Hayatlarımız dairesel ve tekrarlı döngüler halinde geçip gidiyor ne yazık ki. Ve bu döngülerde hiçbir boşluk olmadığı için hayatlarımıza yeni bir şey dahil etme ya da değişiklik yapma şansımız olmuyor. Çünkü hiçbir ara mesafe yok. Yat, işe git, çalış, gel, yemek ye, evdekiler ile vakit geçir ve tekrar başa dön. 

Böyle olduğu zaman artık bu sen değilsin demektir. Yani sen özünü, gerçek SENi tanımıyorsun artık, unutmuşsun ve O da bu döngü içinde sana sesini duyuramıyor çünkü hiç ona doğru bakmıyorsun, ona ufacık bir vakit bile ayırmıyorsun. Ama gerçek SENe birazcık nefes versen, birazcık meşguliyetlerin dışında bir vaktin olsa, aralarda bir yerlerde, tekrar sana seslenmeye ve sana senin gerçeğini hatırlatmaya imkan bulabilecek. İşte meditasyon, nefes egzersizi, zikir, namaz bunun için... Allah'ın senin namazına ihtiyacı yok, senin o namaza ihtiyacın var dendiğinde ne demek istendiğini daha iyi anladığını düşünüyorum.

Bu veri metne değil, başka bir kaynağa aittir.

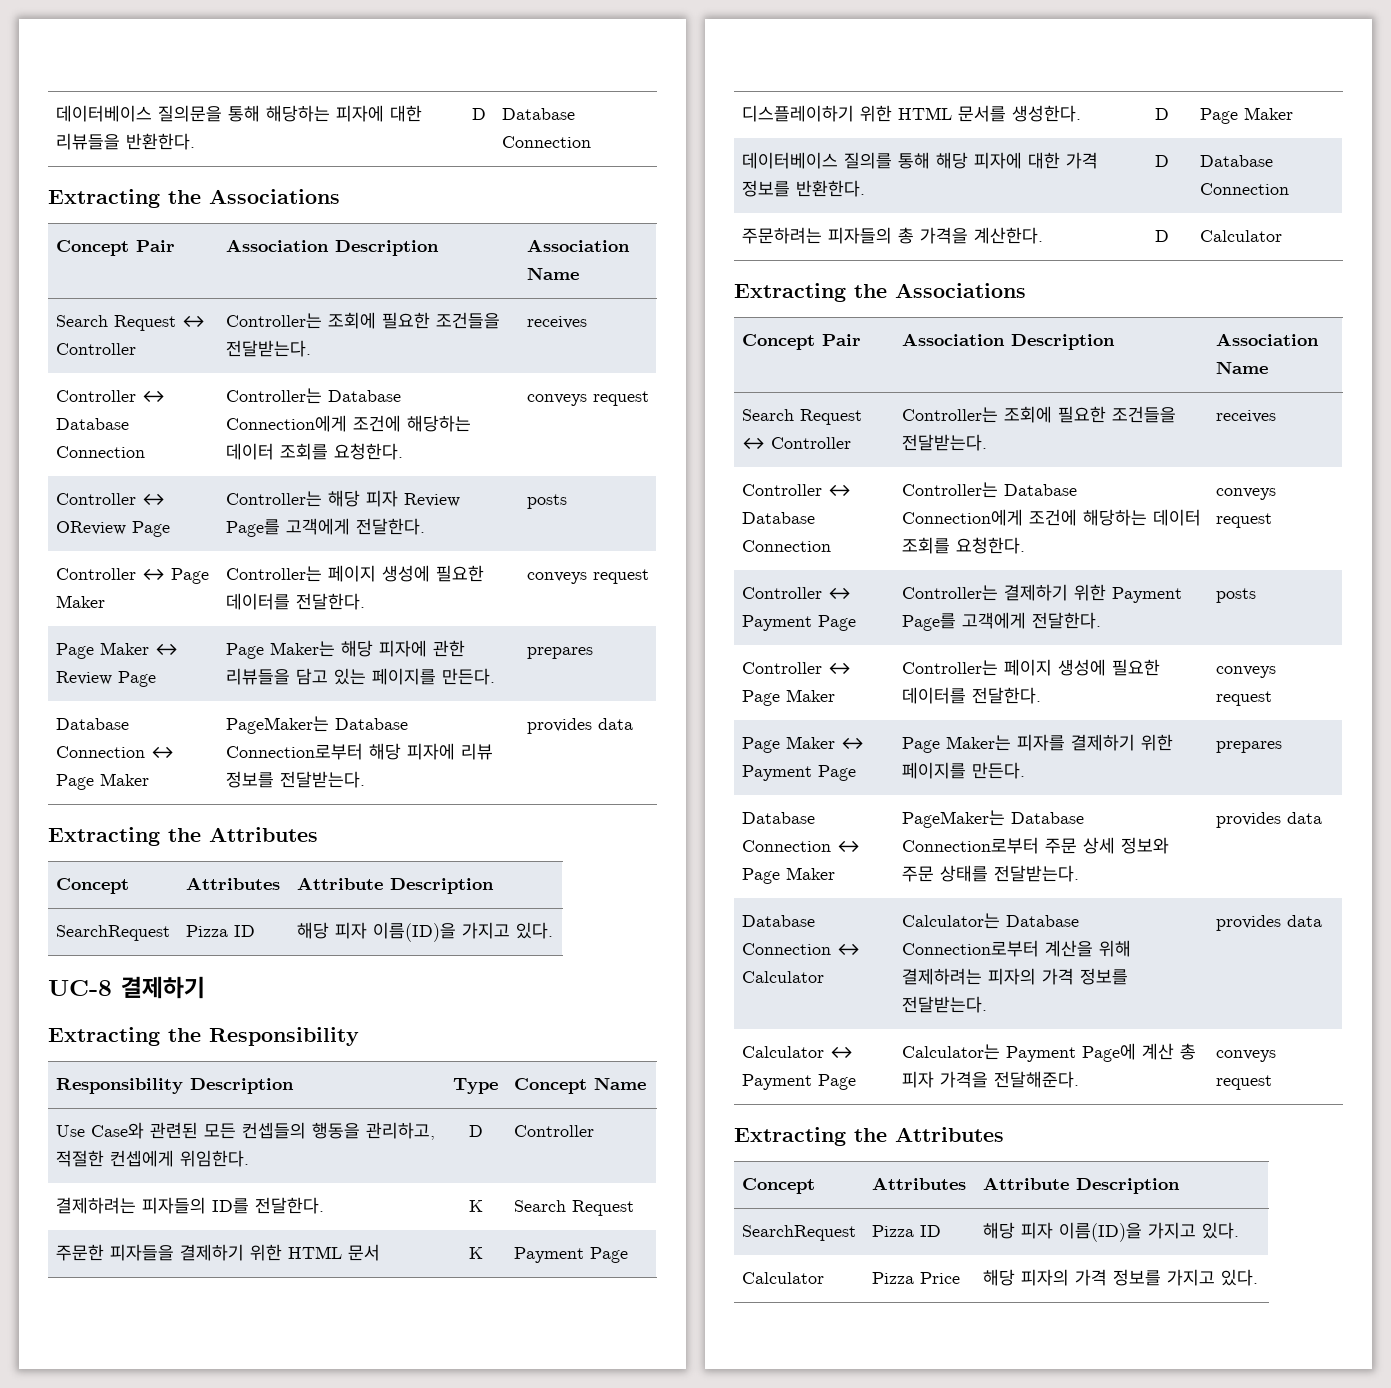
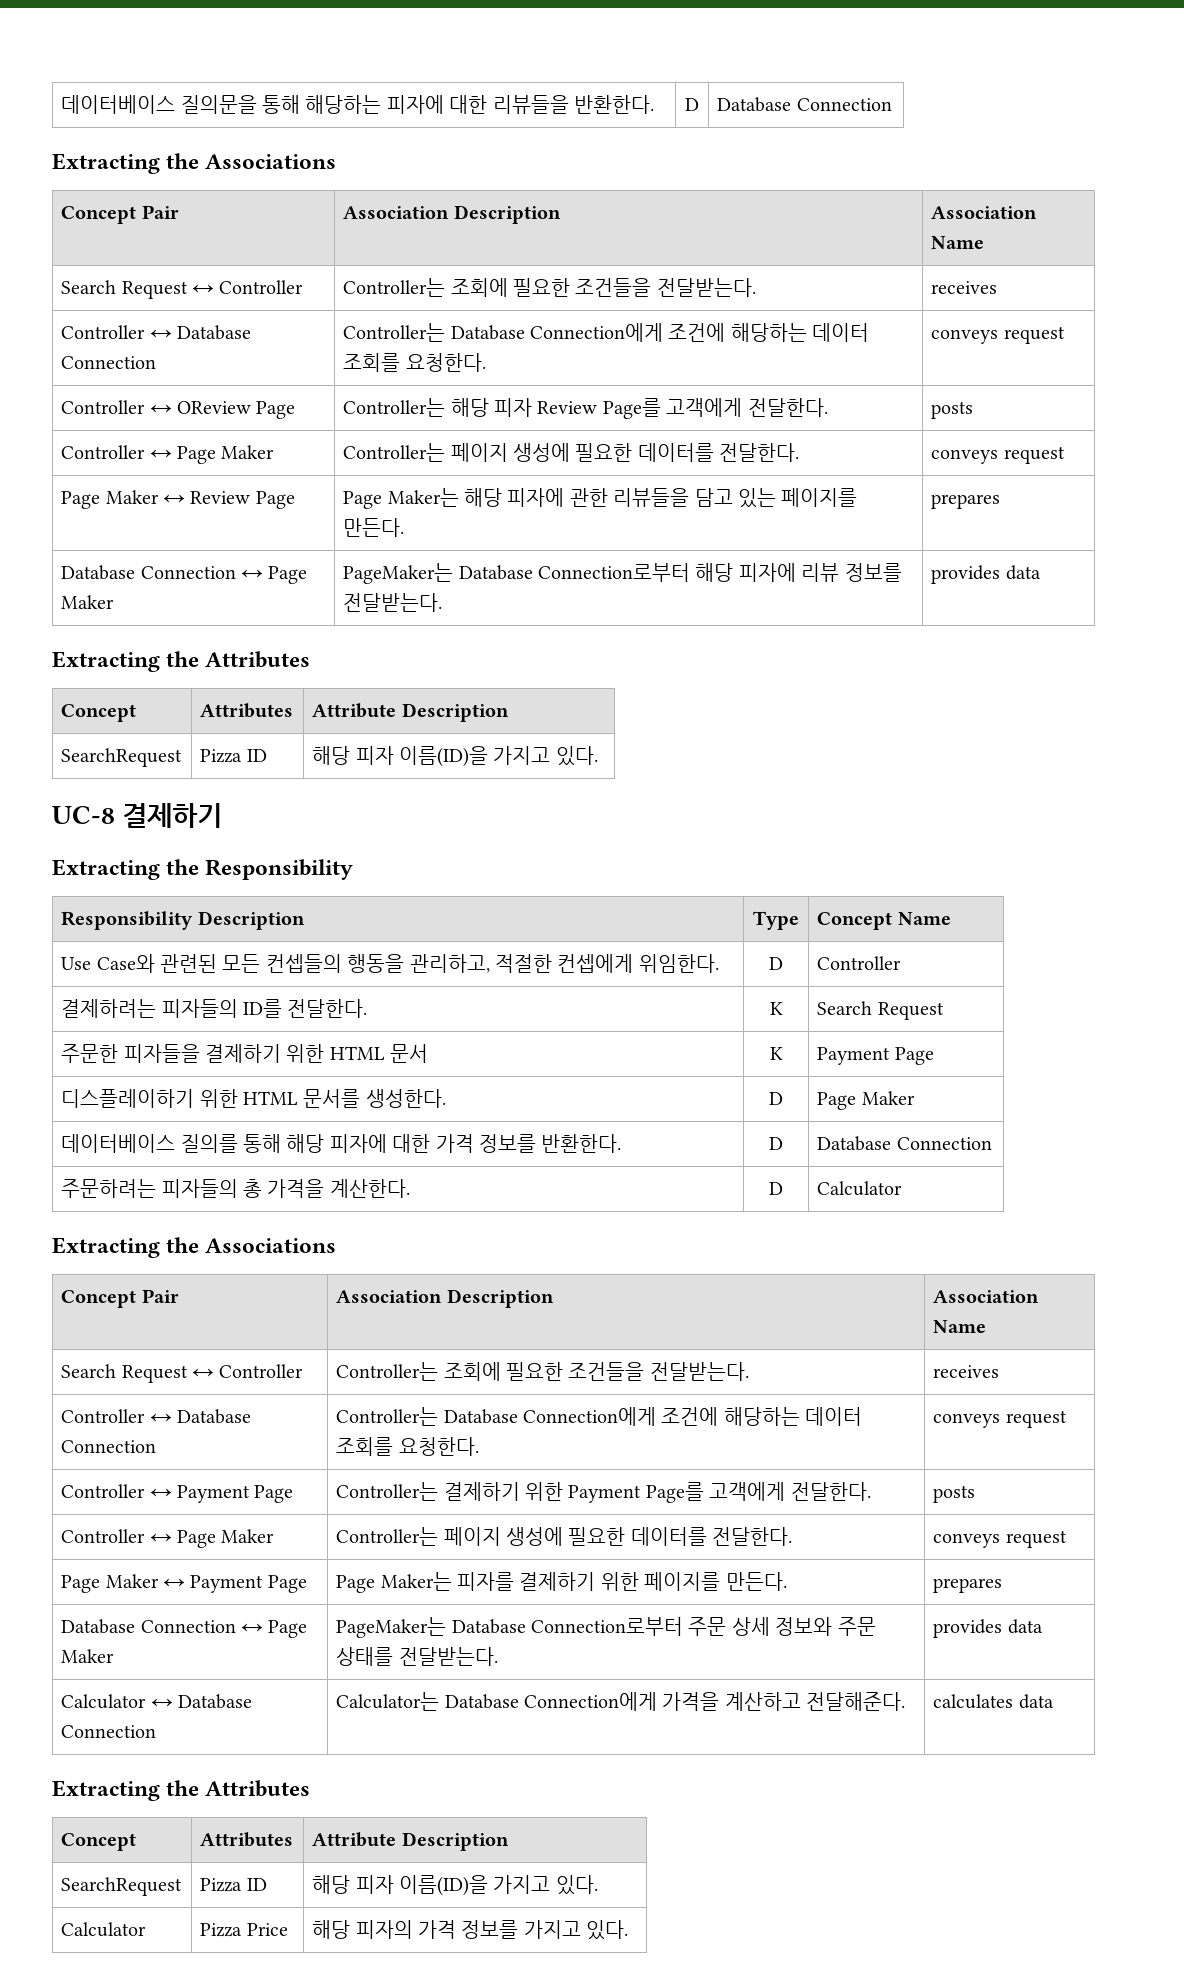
[741,915,815,927] [741,943,860,956] [741,971,824,983] Database Connection ↔ Calculator -> [61,1694,252,1709] [61,1725,157,1738] Calculator ↔ Database Connection
[901,940,1131,957] [901,968,1128,985] [901,996,987,1013] [1215,915,1322,931] [741,1046,853,1059] [741,1074,856,1090] [901,1043,1196,1062] [901,1071,988,1088] Connection로부터 계산을 위해 결제하려는 피자의 가격 정보를 전달받는다. | provides data // Calculator ↔ Payment Page | Calculator는 Payment Page에 계산 총 피자 가격을 -> [523,1692,801,1711] Connection에게 가격을 계산하고
[1215,1050,1276,1062] [1215,1075,1272,1090] conveys request -> [933,1694,1054,1709] calculates data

Bak, yine iş kendi değerini bilmeye geliyor. En büyük handikap ise kendi değerini bilmek ile kendini beğenmek arasındaki farkı kestirememek. Burada konuşan aklın mı kalbin mi, bunu iyi irdelemek lazım. Aynanın karşısına geçip "Aman ne kadar güzelim" diyorsan zihninden, nefsinden konuşuyorsun demektir. Bu sana kendini iyi hissettirebilir ama eğer ayna karşısında kendine güzel olduğunu söylüyorsan, ya kendini güzel olduğunu düşündüğün birilerine veya sana dayatılan güzellik kriterlerine benzer ve uygun buluyorsun demektir, ya da sana göre senden çirkin olduğunu düşündüğün birilerine göre kendini daha güzel ve belki de bu sebeple, bu yönden üstün görüyorsun demektir. Bu her şekilde "ikilik" bilincidir, kendini ayırdın diğerlerini ayırdın demektir.

"Yaradılanı sevmek Yaradan'dan ötürü" dediğimiz zaman bir tekerleme söylemiyoruz, bu sözün altı çok derin. Her şeyde Yaradan'ı görmekten bahsediyoruz. E, her şeyde Yaradan'ı görüyorsak hangisi hangisinden daha güzel nasıl karar veriyorsun. Her şey güzel CAN dostum, ve tabii ki sen de çok güzelsin ve çok kıymetlisin. 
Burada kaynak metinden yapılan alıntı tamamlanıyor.